VanderBeek knows the Lake Louise course well. Among her three World Cup podium finishes is a third place in a 2006 super-giant slalom at Lake Louise. She has been a forerunner for a men's downhill race there and believes Vonn could do well on the course.

"There is little to no difference from the women's track,'' VanderBeek said in an e-mail. "If anything, I preferred the set for the men's track . . . because the flow was nicer since they set for the hill.

"The women's sets can sometime awkwardly turn us in order to slow us down.''

Vonn has written the International Ski Federation (FIS) to ask if she can compete against the men in the first downhill event of the World Cup season on Nov. 24. But a FIS official said the request isn't official if it comes from the athlete .

"As per our rules a formal request to us must come from our member national ski association rather than an athlete, ski club or similar,'' Riikka Rakic, the FIS communications manager, said in an e-mail.

For Vonn to make her wish happen, the U.S. Ski and Snowboard Association must make a formal request before the FIS Council meets early next month in Oberhofen, Switzerland.

Tom Kelly, vice-president of communications for the U.S. ski association, said they only learned of the protocol involved over the weekend.

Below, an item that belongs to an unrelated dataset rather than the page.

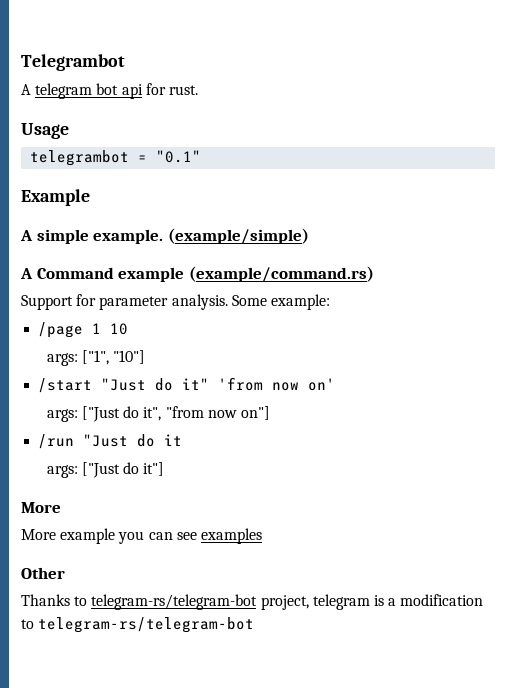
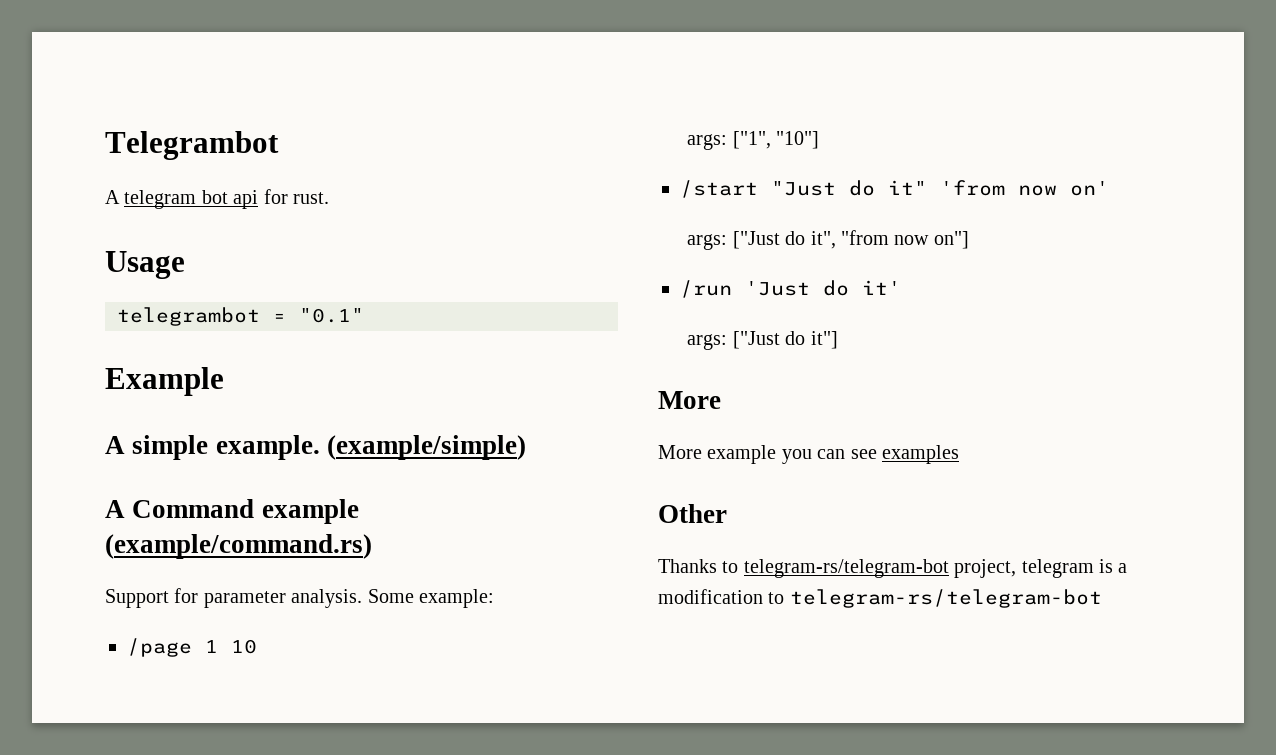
[83,434,183,447] "Just do it -> [745,280,901,296] 'Just do it'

"We greatly respect Lindsey for her accomplishments as well as her interest in this new challenge,'' Kelly said. "But we have not yet had an opportunity to formally discuss it with Lindsey and FIS.''

Vonn is the biggest name in women's skiing and one of the highest profile winter athletes in the world. The 27-year-old Olympic gold medallist is a four-time overall World Cup champion. Of her 33 World Cup victories, 26 have come in downhill races.

The Lake Louise races traditionally open the World Cup downhill season. Vonn has proven a master at the Alberta resort, winning there 10 times.

The men's races in Lake Louise are scheduled for the same time as the women are supposed to compete in giant slalom and slalom races at Aspen, Colo.

If Vonn were to race against the men, she could be prevented from competing in the two women's downhill and super-G races scheduled in Lake Louise the following weekend.

A FIS rule limits how much extra training time an athlete can have on a course.